Aldosterone induced the TNFα, MSX2, RUNX2/CBFA1 cascade of vascular calcification signaling and stimulated alkaline phosphatase expression and activity in HAoSMCs, effects blocked by cotreatment with spironolactone. Aldosterone dose-dependently increased PiT-1 mRNA expression, while spironolactone abrogated this effect. Under high phosphate conditions, addition of aldosterone to the high phosphate medium significantly increased the expression of RUNX2/CBFA1 and PiT-1, while spironolactone reversed this effect. FGF-23 attenuated the effect of aldosterone in HAoSMCs in a KLOTHO-dependent manner. Silencing of PiT-1 abrogated the effects of aldosterone on TNFα, MSX2, RUNX2/CBFA1 and alkaline phosphatase mRNA expression, as well as alkaline phosphatase activity.
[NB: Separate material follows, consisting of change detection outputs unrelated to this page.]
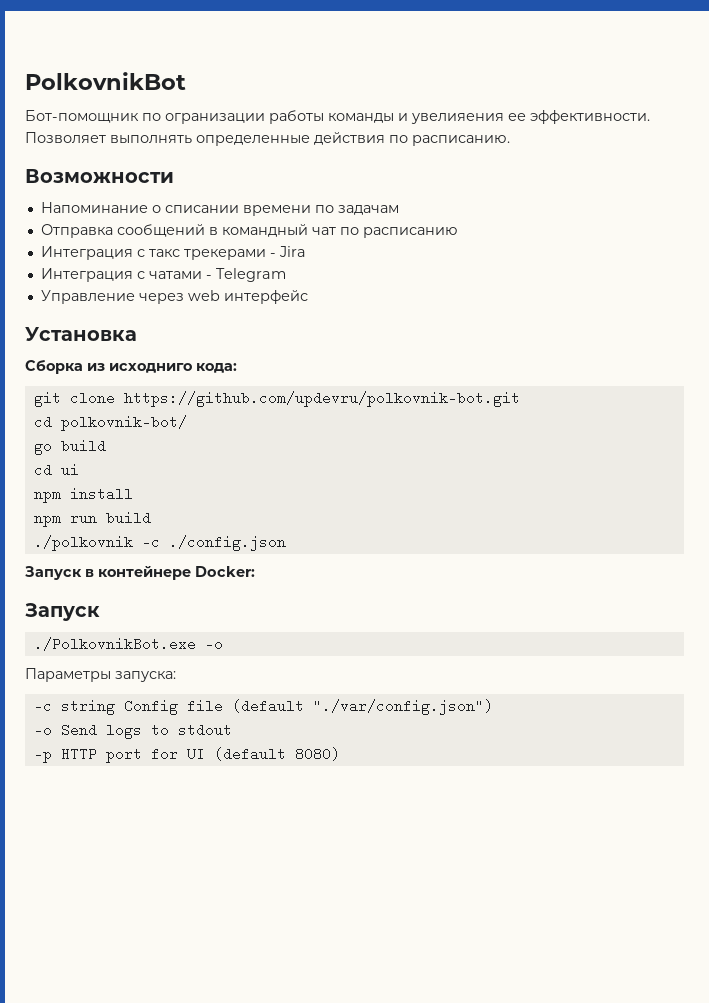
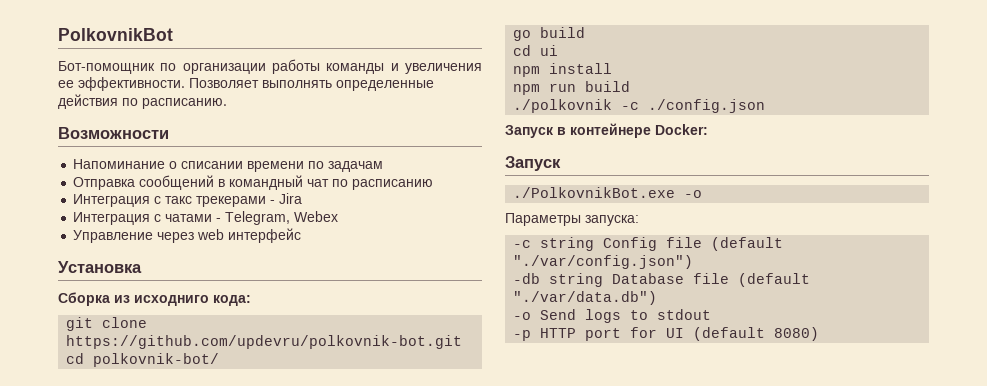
- Бот-помощник по огранизации работы команды и увелияения ее эффективности.
+ Бот-помощник по организации работы команды и увеличения ее эффективности.
- Интеграция с чатами - Telegram
+ Интеграция с чатами - Telegram, Webex
+ -db string Database file (default "./var/data.db")

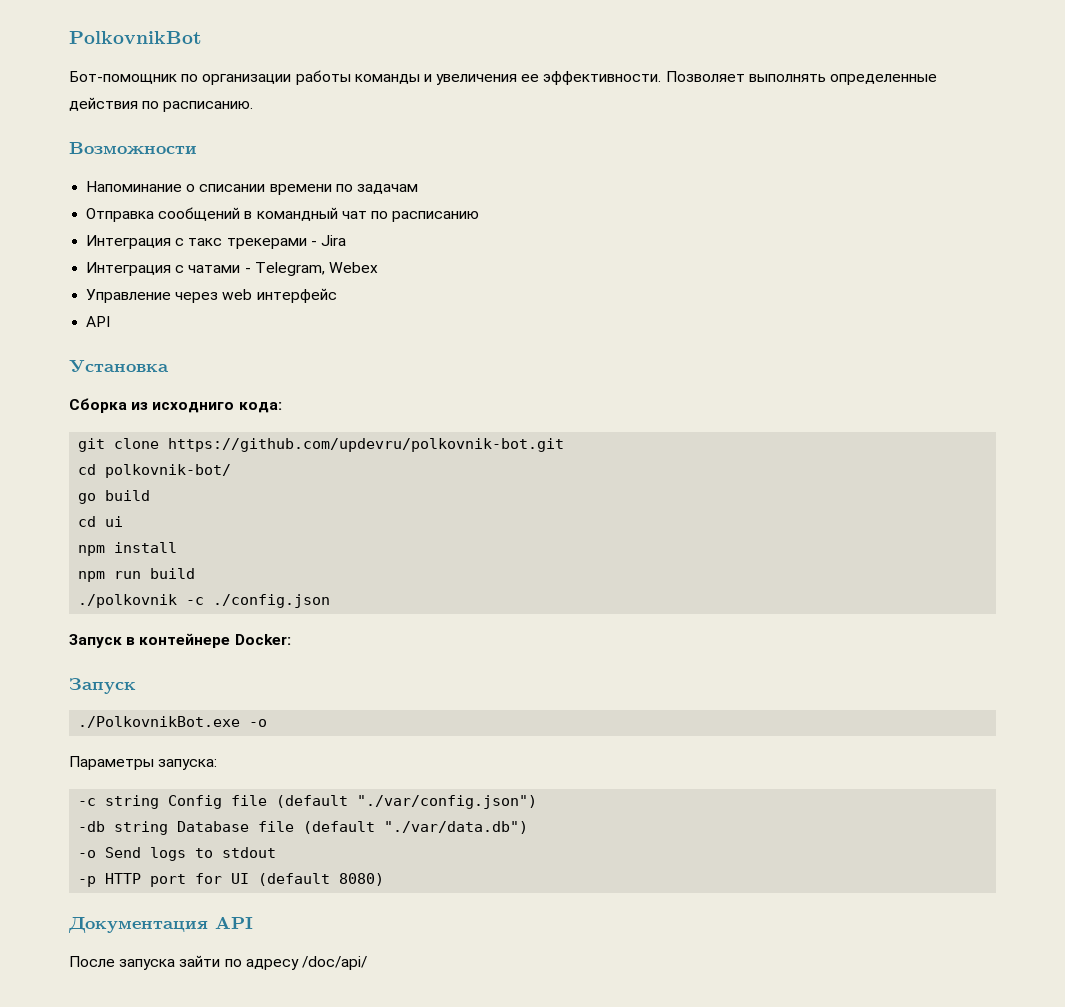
  Управление через web интерфейс
+ API
+ Документация API
+ После запуска зайти по адресу /doc/api/

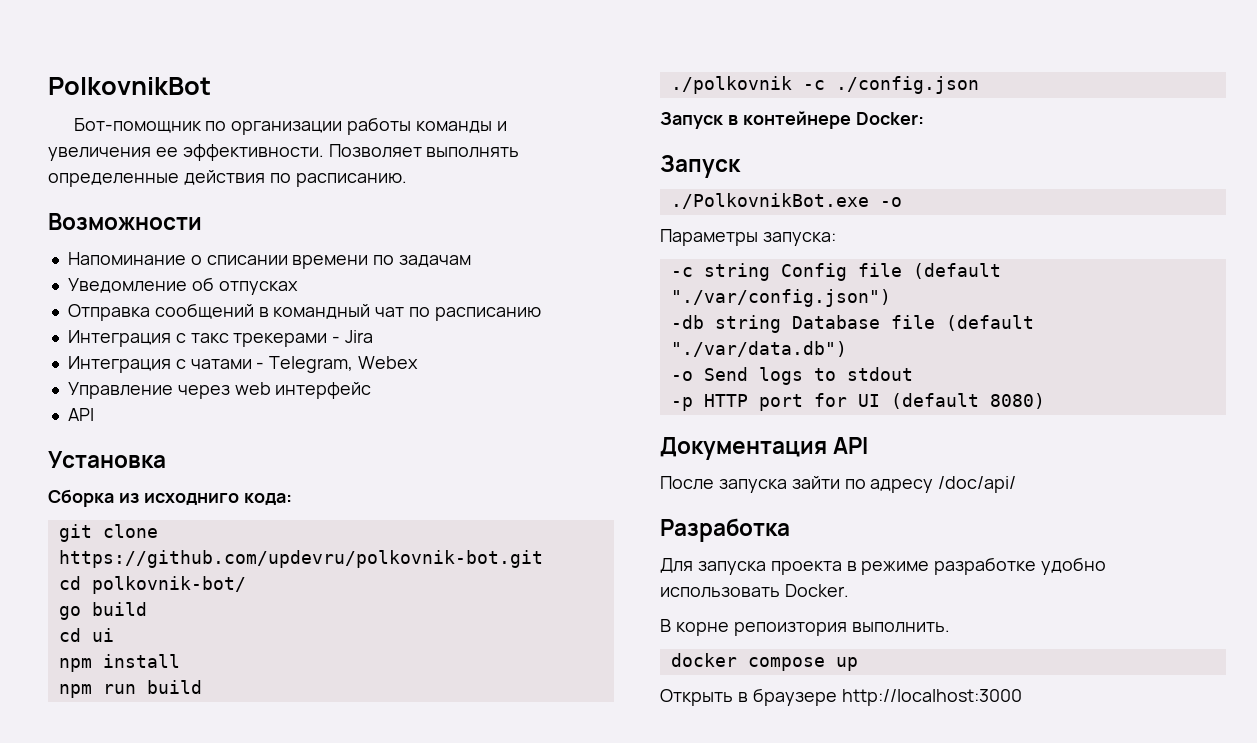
+ Уведомление об отпусках
+ Разработка
+ Для запуска проекта в режиме разработке удобно использовать Docker.
+ В корне репоизтория выполнить.
+ docker compose up
+ Открыть в браузере http://localhost:3000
In the klotho-hypomorphic mouse model, spironolactone treatment mitigated vascular osteoinduction and reduced aortic Pit-1, Tnfα and alkaline phosphatase mRNA expression, accompanied by a reduction of Msx2, Runx2/Cbfa1 and Osterix mRNA and protein expression.

Conclusions:

Aldosterone stimulates the expression of PiT-1, which is essential for the aldosterone-induced vascular calcification signaling in aortic smooth muscle cells. Despite the associated risks, spironolactone treatment could provide beneficial cardiovascular effects in chronic kidney disease.